I had 2 years... And then, BAM! One drink led to this last year of drinking binges, ruined relationships, unkept promises and countless hours of wasted time nursing a hangover.
I have one day sober... this weekend I did the worst drunk texting ever! I'm so embarrassed and feel like crawling under a rock and never, never showing my face!! I texted my male friend and pretty much told him how "magical" our chemistry could be.... it was disgusting! I'm mortified. Of course he never responded to any of my gazillion texts. But wait, it gets even better - I recently reconnected with an old boyfriend who I was crazy about (but my drinking ruined that), he agreed to share time and see what happens. Then this weekend I went crazy on him telling him he was committment phobic... I guess it wasn't too bad because by the grace of God he is still talking to me...
I tried AA but it wasn't for me. I tried the $400.00 vitamin regimen but I couldn't swallow the horrendous vitamins and the 5-10 vitamins every 2 hours!! I've made deals with God, I've screamed at the top of my lungs.... I don't know what to do...
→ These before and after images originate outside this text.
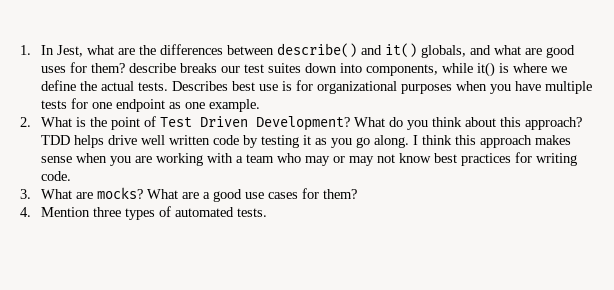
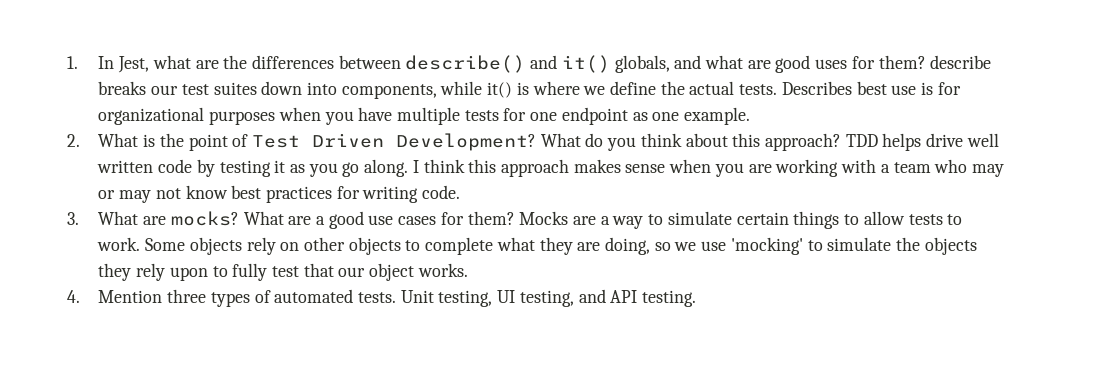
(357, 194) none -> [519,211,963,229] [97,237,977,255] [98,263,468,281] Mocks are a way to simulate certain things to allow tests to work. Some objects rely on other objects to complete what they are doing, so we use 'mocking' to simulate the objects they rely upon to fully test that our object works.
(267, 212) none -> [400,289,697,307] Unit testing, UI testing, and API testing.

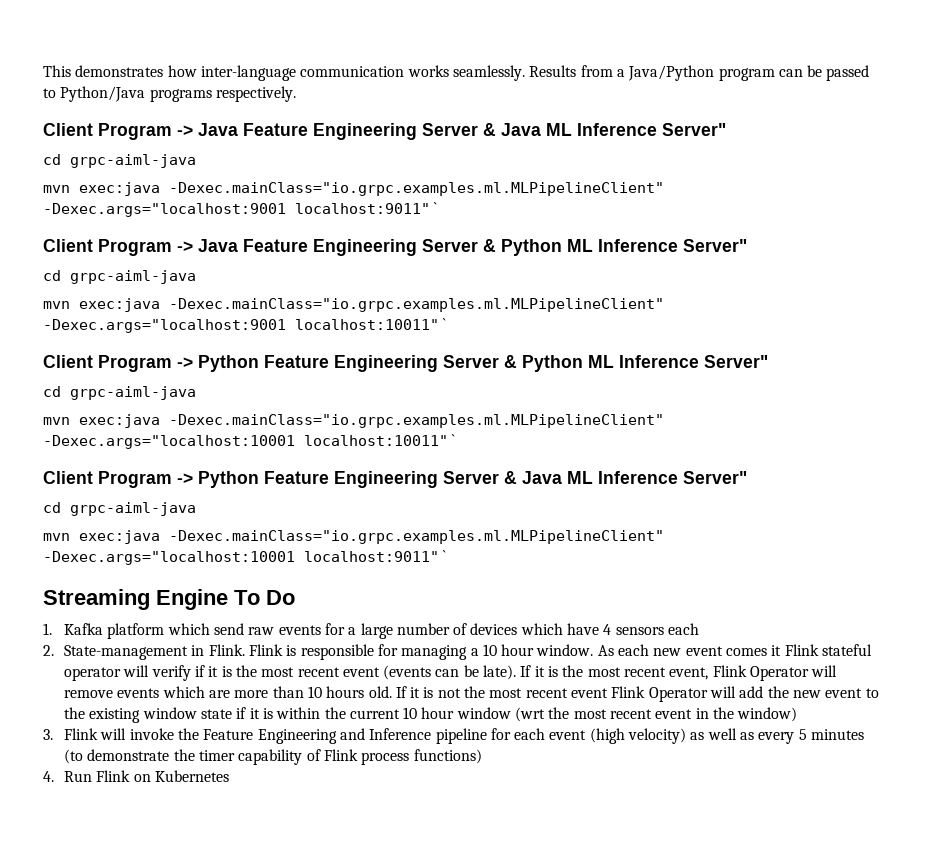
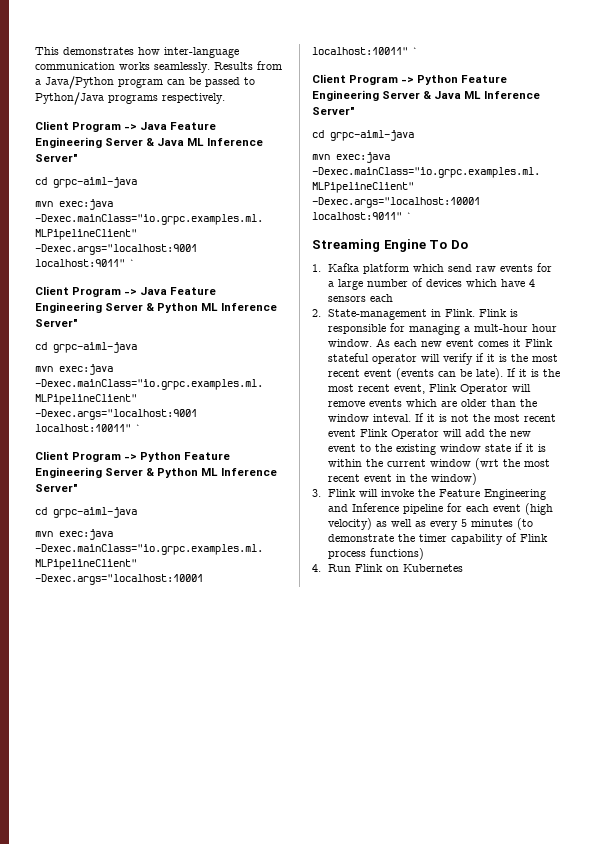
[482,644,497,656] 10 -> [474,324,529,332] mult-hour
[234,686,392,698] more than 10 hours old. -> [461,399,538,407] [328,414,412,422] older than the window inteval.
[403,707,455,719] 10 hour -> (427, 463) none

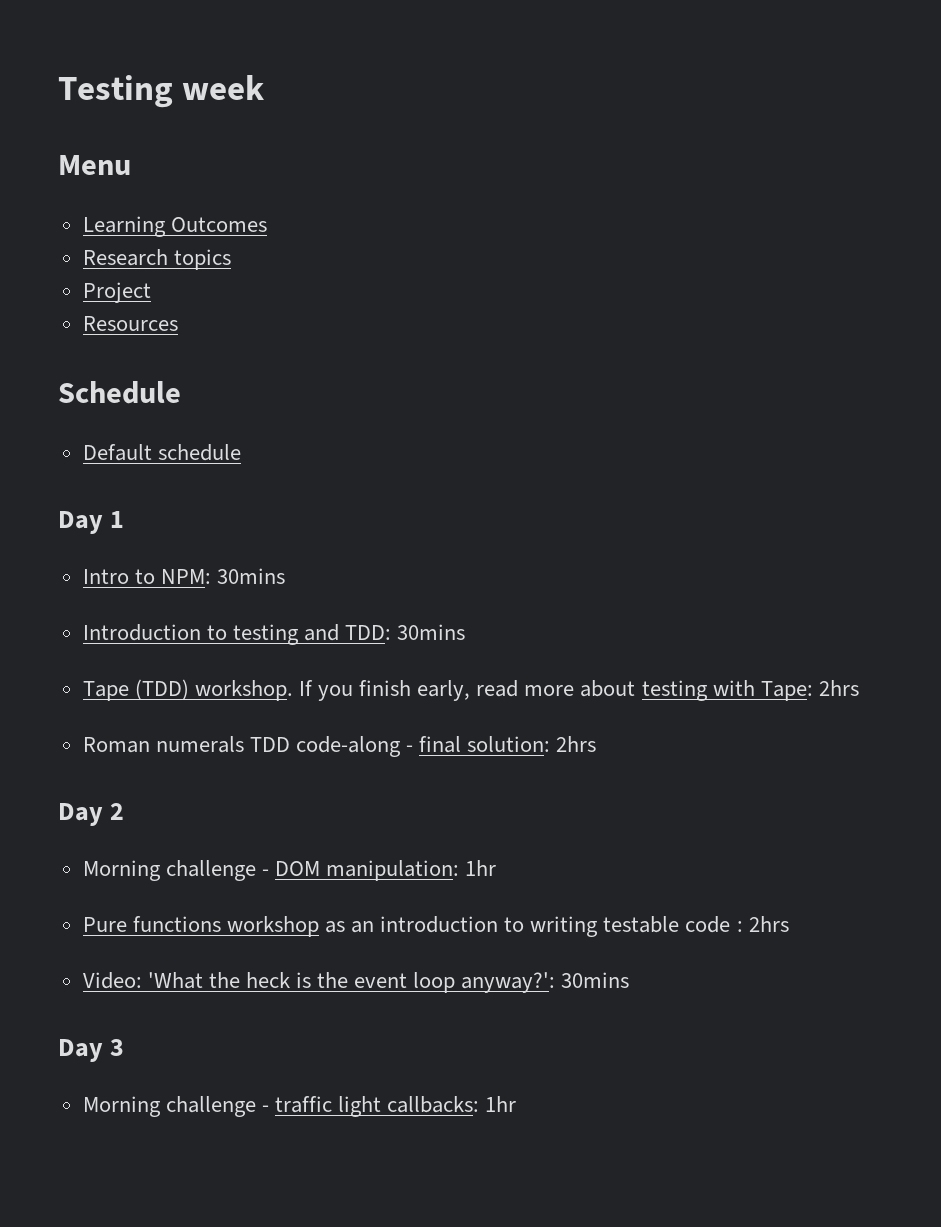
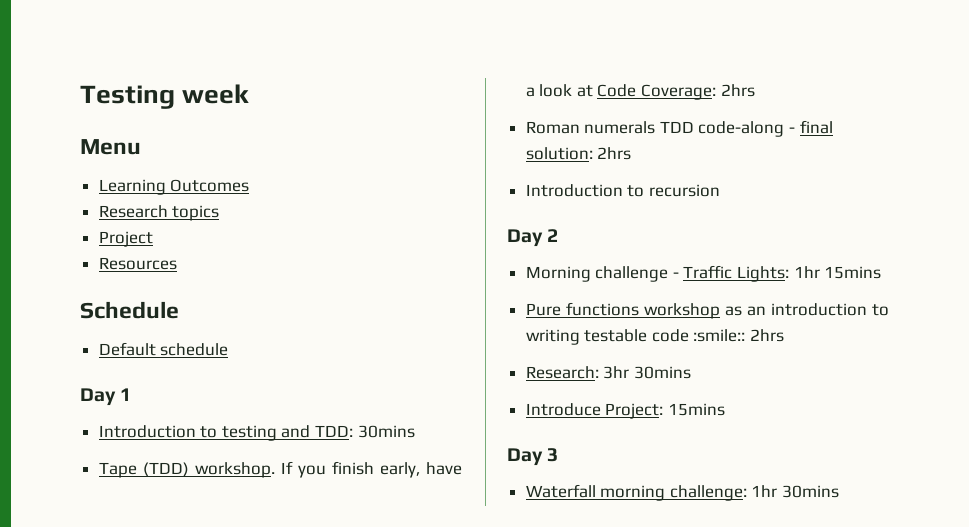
[82,568,285,584] // Intro to NPM: 30mins -> (132, 394) none
[476,680,813,701] read more about testing with Tape: -> [426,462,462,475] [525,84,717,100] have a look at Code Coverage:
(597, 744) none -> [525,184,720,197] // Introduction to recursion
[274,860,497,881] DOM manipulation: 1hr -> [683,265,882,282] Traffic Lights: 1hr 15mins
[736,916,789,932] [82,972,630,993] [58,1039,125,1062] [82,1096,517,1117] : 2hrs // Video: 'What the heck is the event loop anyway?': 30mins // Day 3 // Morning challenge - traffic light callbacks: 1hr -> [693,329,785,342] [525,366,691,379] [525,403,725,419] [507,448,559,466] [525,484,840,501] :smile:: 2hrs // Research: 3hr 30mins // Introduce Project: 15mins // Day 3 // Waterfall morning challenge: 1hr 30mins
So here I am.... I came across this website and found some amazing support in the stories you have all so generously and kindly shared. I hope to read, read, read and post, post, post... I have the Kudzu, Glutamine, and vitamins that I can actually take. I bought some books to entertain me at night, and I joined the gym. I'm trying to improve my relationship with God...
I have 3 young adult children who do their own thing most of the time, which leaves me a lot of solo down time My most difficult time is at night. What do normal people do at night??? Thank you for reading my endless banter. I'm hoping for the best and that I might at one point reach the level so many of you have reached Congratulations!